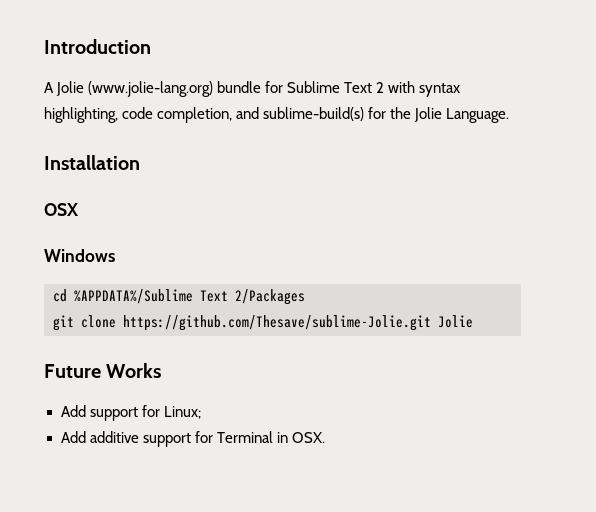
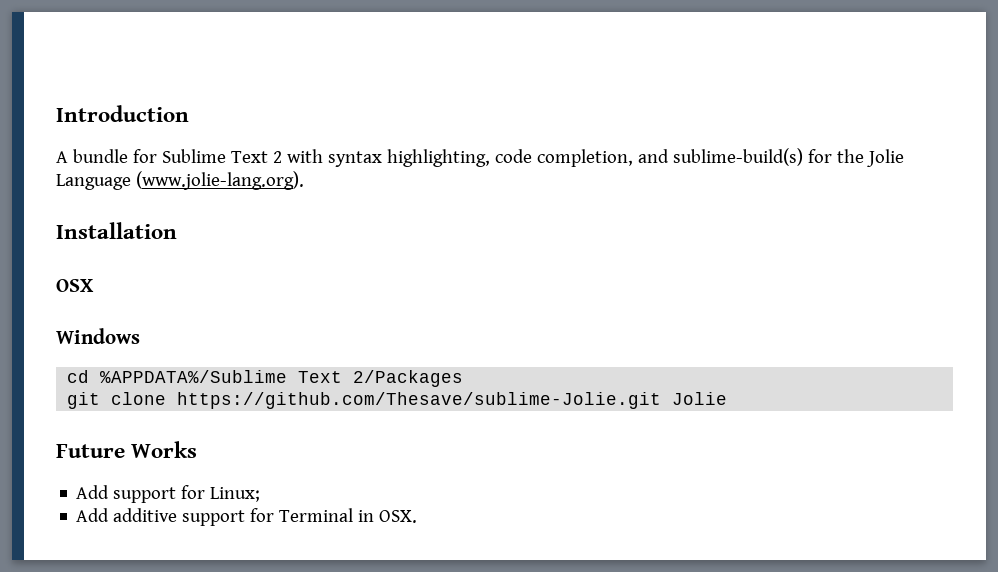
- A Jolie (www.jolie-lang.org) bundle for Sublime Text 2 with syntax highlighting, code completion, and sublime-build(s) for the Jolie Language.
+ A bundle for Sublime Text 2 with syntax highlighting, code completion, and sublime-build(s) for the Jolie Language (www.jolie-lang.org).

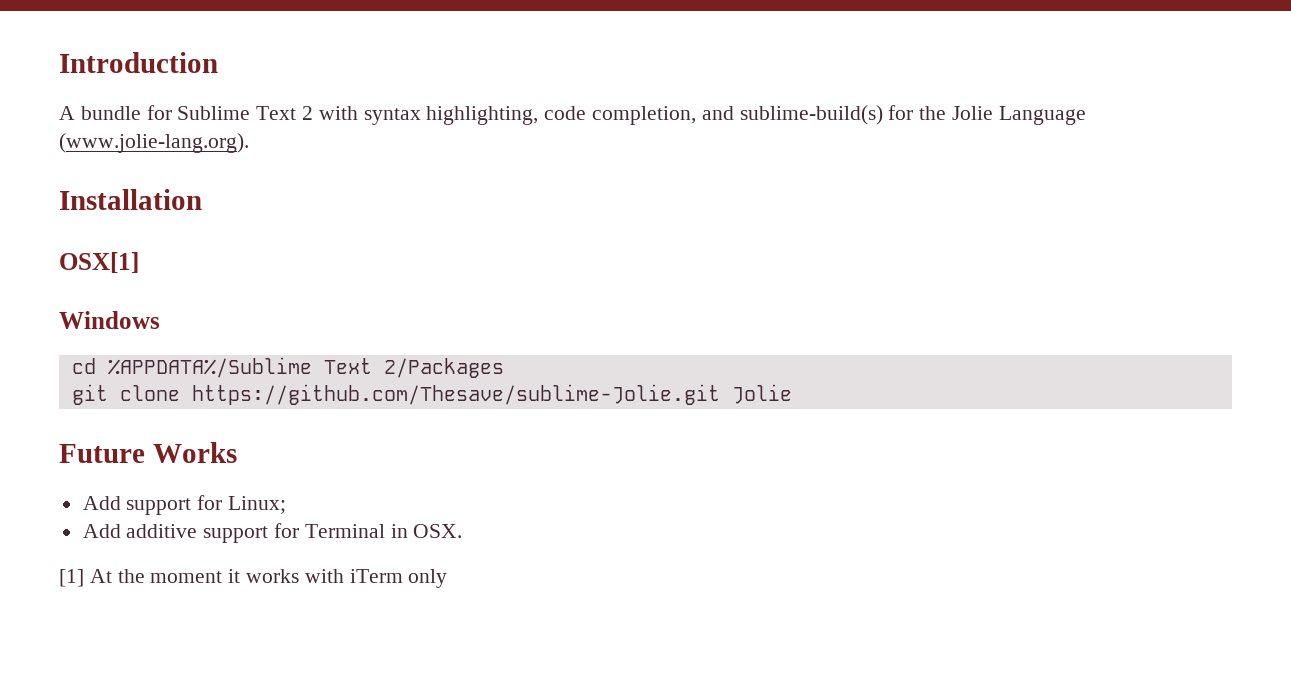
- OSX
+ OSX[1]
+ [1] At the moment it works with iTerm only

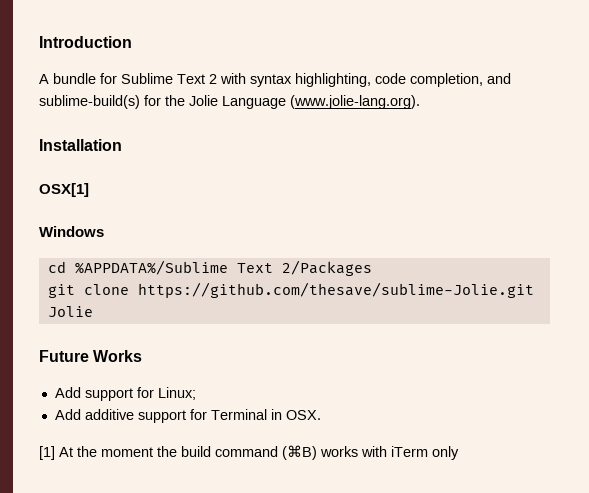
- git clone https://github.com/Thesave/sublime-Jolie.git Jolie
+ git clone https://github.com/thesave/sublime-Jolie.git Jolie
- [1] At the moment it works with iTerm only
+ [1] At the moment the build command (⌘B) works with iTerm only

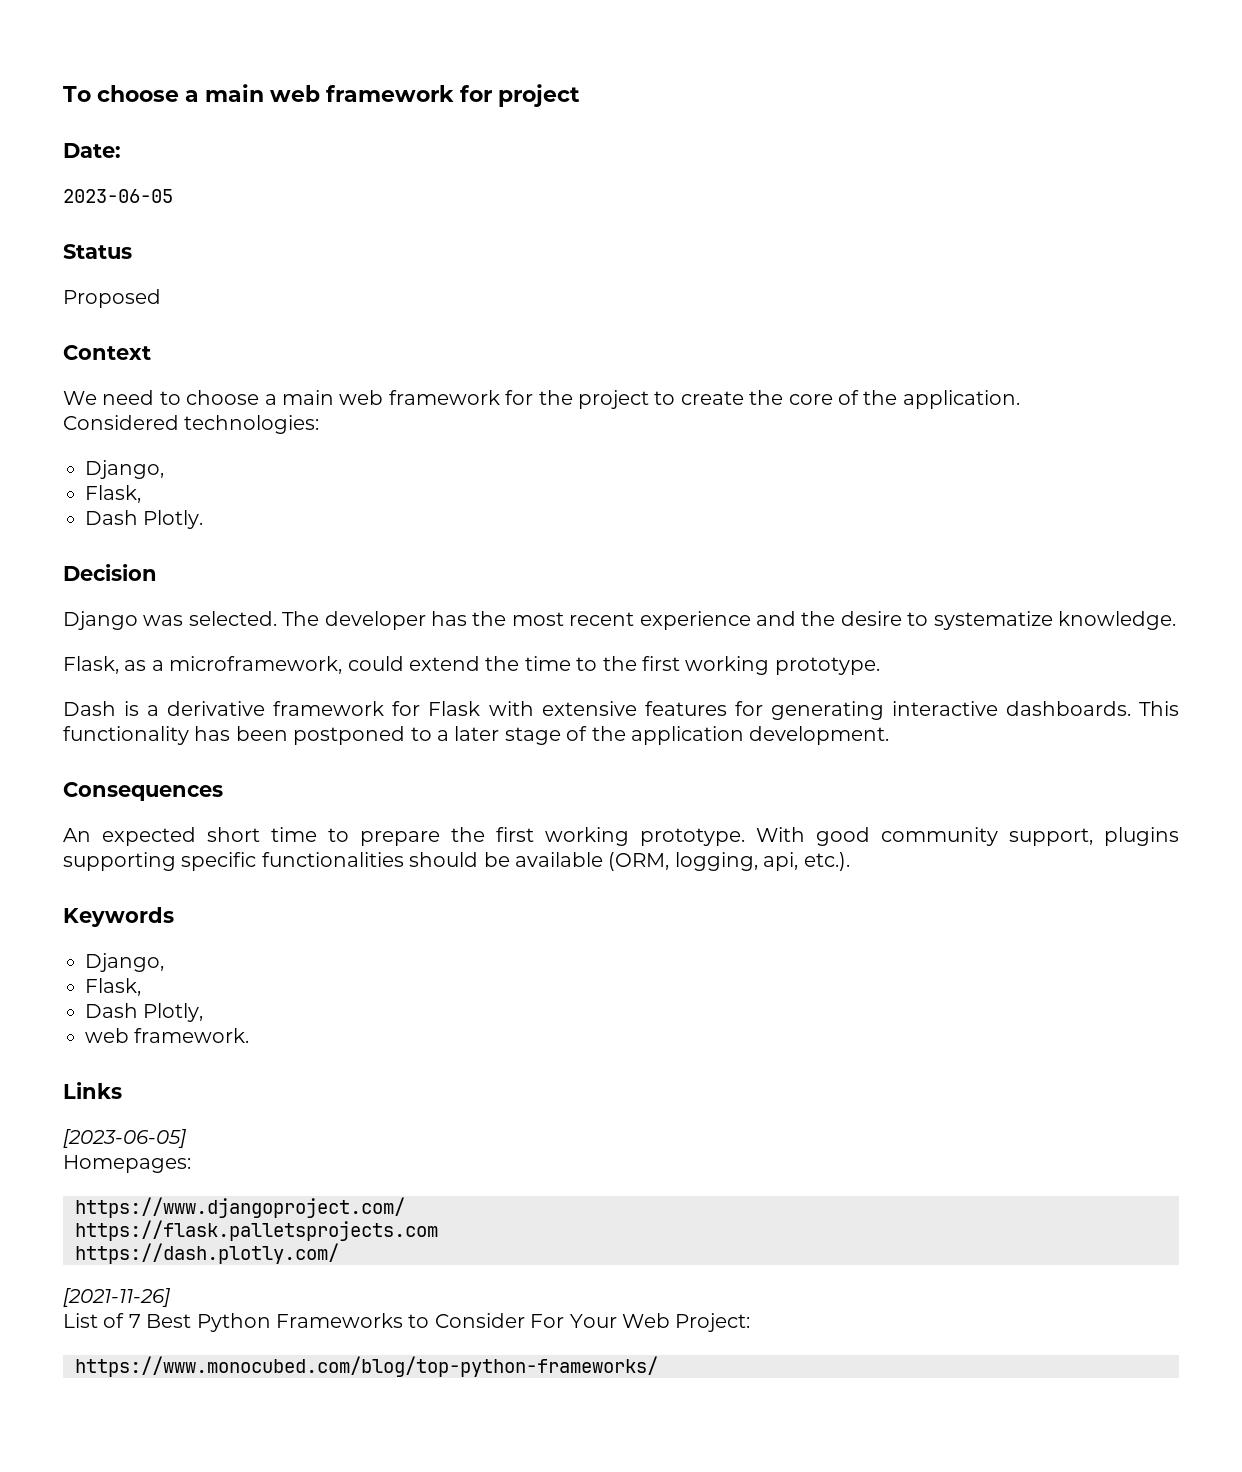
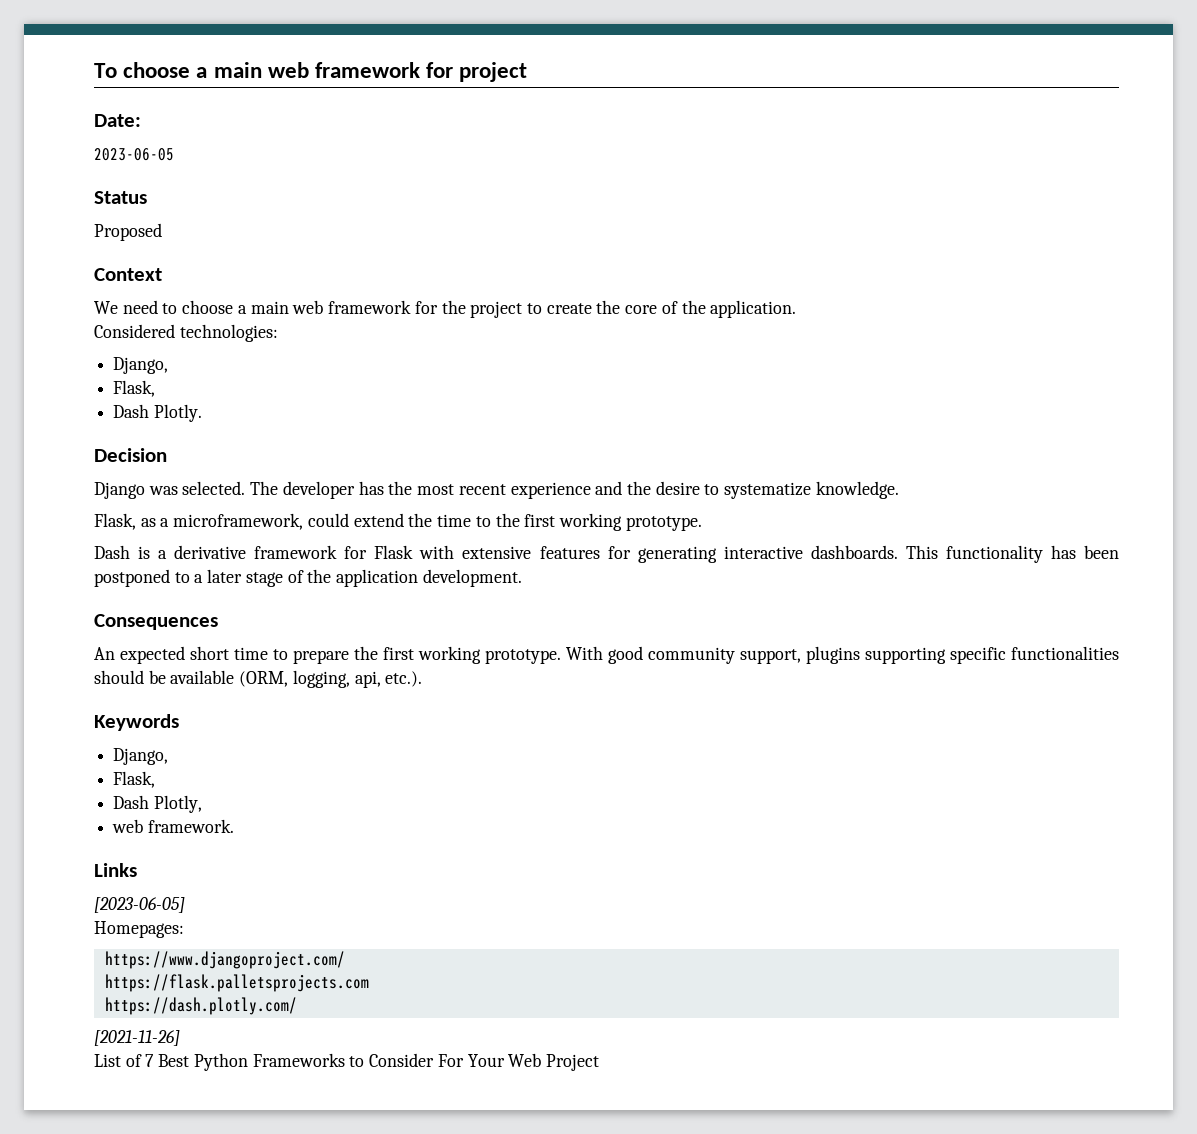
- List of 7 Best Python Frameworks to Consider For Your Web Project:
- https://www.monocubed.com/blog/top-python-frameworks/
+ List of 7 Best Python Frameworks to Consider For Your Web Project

ACTION ITEM =
Apart from the images, print all the material above exactly as given.

ANSWER BELOW =
- A Jolie (www.jolie-lang.org) bundle for Sublime Text 2 with syntax highlighting, code completion, and sublime-build(s) for the Jolie Language.
+ A bundle for Sublime Text 2 with syntax highlighting, code completion, and sublime-build(s) for the Jolie Language (www.jolie-lang.org).

- OSX
+ OSX[1]
+ [1] At the moment it works with iTerm only

- git clone https://github.com/Thesave/sublime-Jolie.git Jolie
+ git clone https://github.com/thesave/sublime-Jolie.git Jolie
- [1] At the moment it works with iTerm only
+ [1] At the moment the build command (⌘B) works with iTerm only

- List of 7 Best Python Frameworks to Consider For Your Web Project:
- https://www.monocubed.com/blog/top-python-frameworks/
+ List of 7 Best Python Frameworks to Consider For Your Web Project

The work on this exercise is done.